The NSE plans to have more training and capacity building sessions about the ESG guide manual which can be downloaded from their website.

AfDB 2021 annual meetings

The African Development Bank Group (AfDB) has announced its series of annual meetings for 2021.

The theme of the annual meetings which will take place from June 23-25 is “building resilient economies in post-covid Africa” and will include the 56th annual meeting of the governors of the African Development Bank and the 47th one of the African Development Fund. The 81 governors of the bank will review the annual report and operations of the group and adopt key resolutions with a focus on inclusive growth, debt and governance.

Just like in 2020, the meetings will be held virtually due to the ongoing Covid-19 situation in which the prescribed mitigation measures are restricted gatherings and travels.

Most dialogue sessions will be restricted to only the governors and bank officials, but there will be some” knowledge events” that are open to the public such as on climate change and building Africa’s health defences.

EDIT: Also during the annual meetings will be the 2021 African Banker Awards with the two main ones being the African Bank of the Year Award (contested by Afreximbank, Attijariwafa, Banque Centrale Populaire, Commercial International Bank, Equity Group Holdings, Standard Bank Group, Trade and Development Bank and Zenith Bank) and the African Banker of the Year between Ade Ayeyemi of Ecobank Transnational Admassu Tadesse (TDB), Brehima Amadou Haidara (Banque de Développement du Mali), Herbert Wigwe (Access Bank), James Mwangi of Equity Group, João Figueiredo – (MozaBanco), and Kennedy Uzoka of United Bank for Africa.

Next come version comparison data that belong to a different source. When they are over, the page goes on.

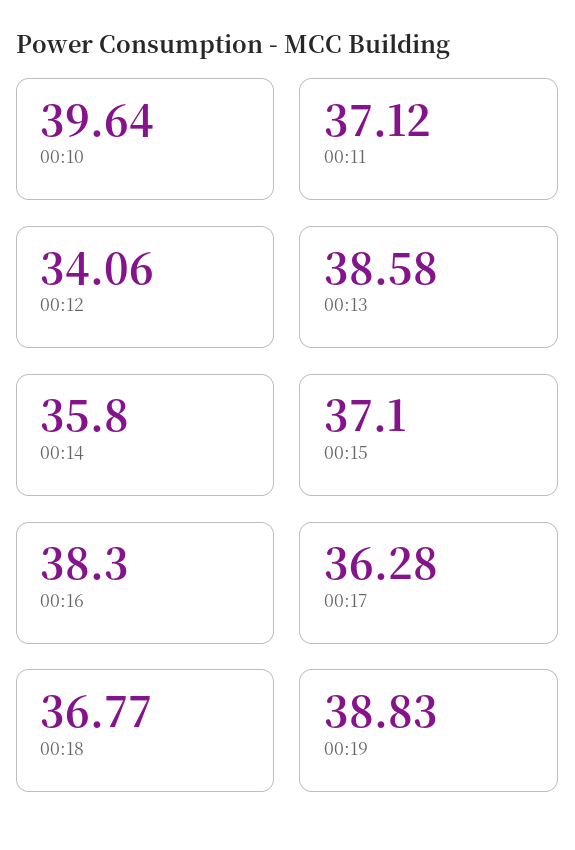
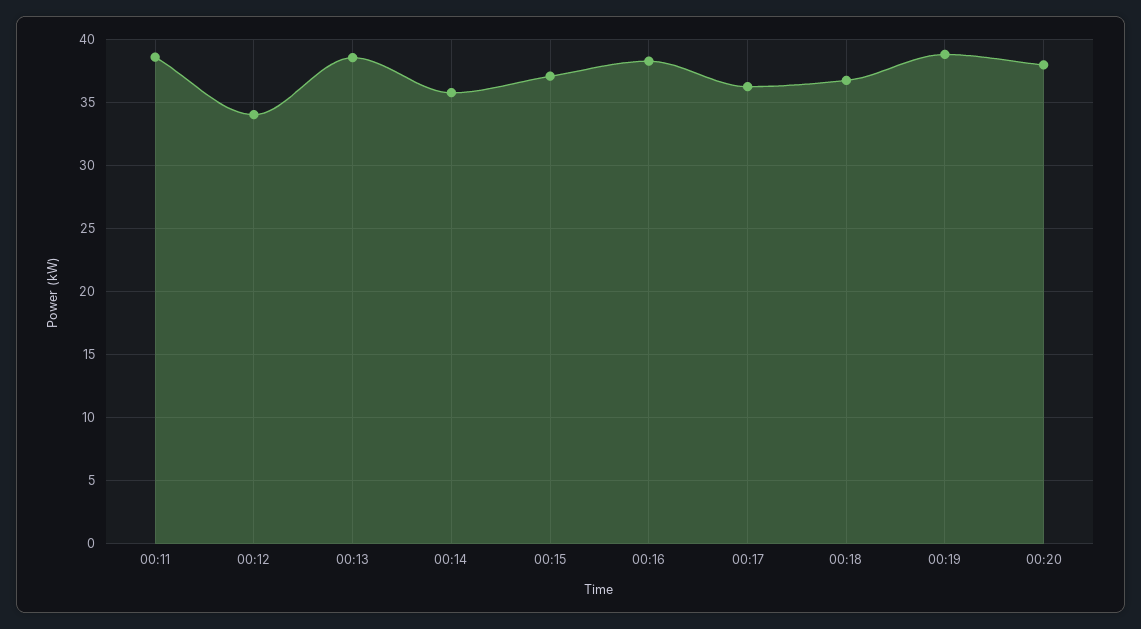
00:10: 39.64 -> none
00:11: 37.12 -> 38.5
00:20: none -> 38

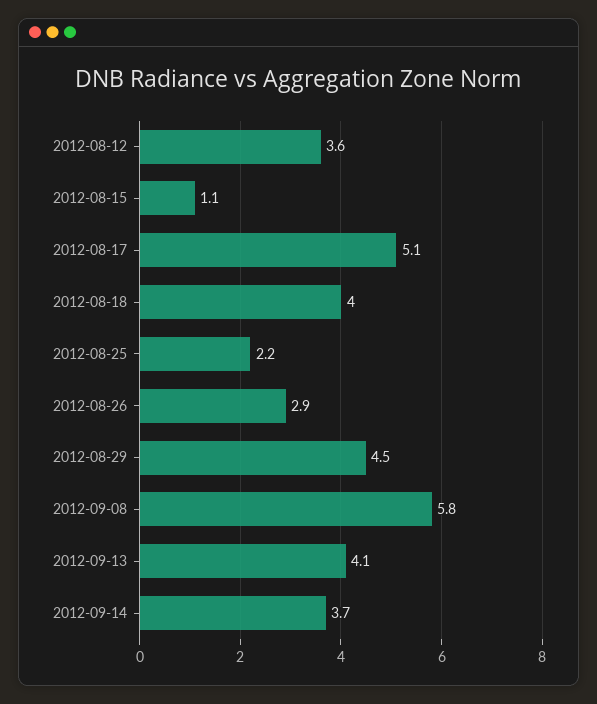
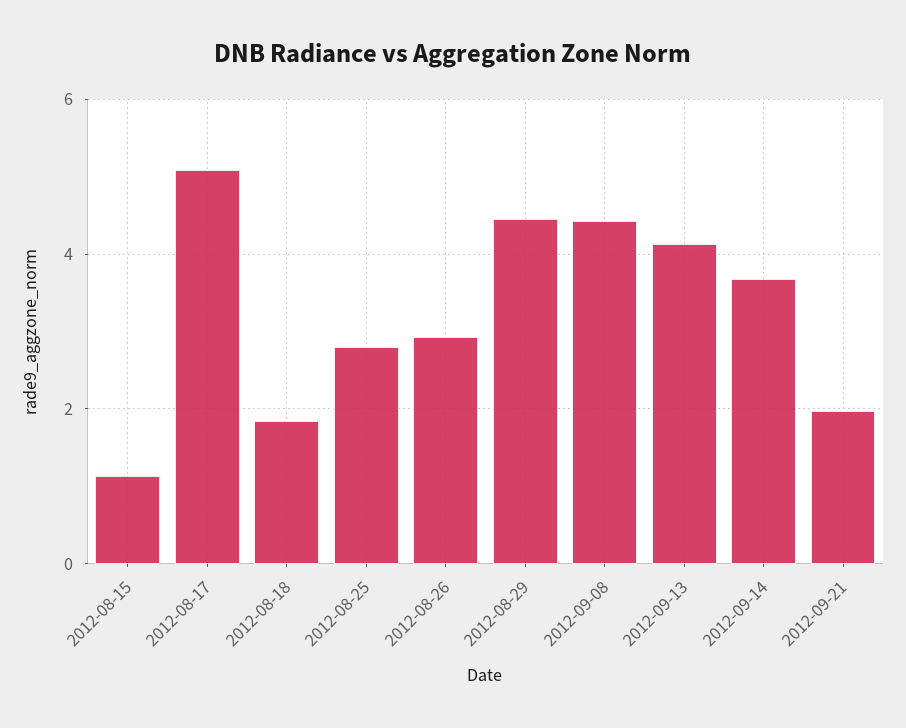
2012-08-12: 3.6 -> none
2012-08-18: 4 -> 1.8
2012-08-25: 2.2 -> 2.8
2012-09-08: 5.8 -> 4.4
2012-09-21: none -> 2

Also Innovation in Financial Services Award, Financial Inclusion Award, Sustainable Bank, SME Bank, Investment Bank (with nominees Absa EFG Hermes, FBNQuest, Misr Capital, and  Standard Bank of South Africa. There is also the Energy Deal of the Year Award, Debt Deal of the Year (which includes Dangote Cement PLC $208 million bond by FBNQuest), and Agriculture Deal of the Year which has nominees from Banque Misr, Standard Bank Group, Nedbank, Stanbic IBTC Capital and, Afreximbank.

Some of the other nominees of include the Equity Deal of the Year Award, which has the Acorn Holdings student accommodation bond/REIT by Renaissance Capital, Infrastructure Deal of the Year in which TDB is nominated for both Kigali’s King Faisal Hospital and Tanzania’s Standard Gauge Railway.

Ant Group IPO

Tuesday should have seen the listing of shares of Ant Global in the largest IPO in history but it was cancelled at the last minute. This came after Jack Ma, the founder of the company, the Executive Chairman and the Chief Executive Officer were all summoned to a meeting with regulators a few hours before the launch. 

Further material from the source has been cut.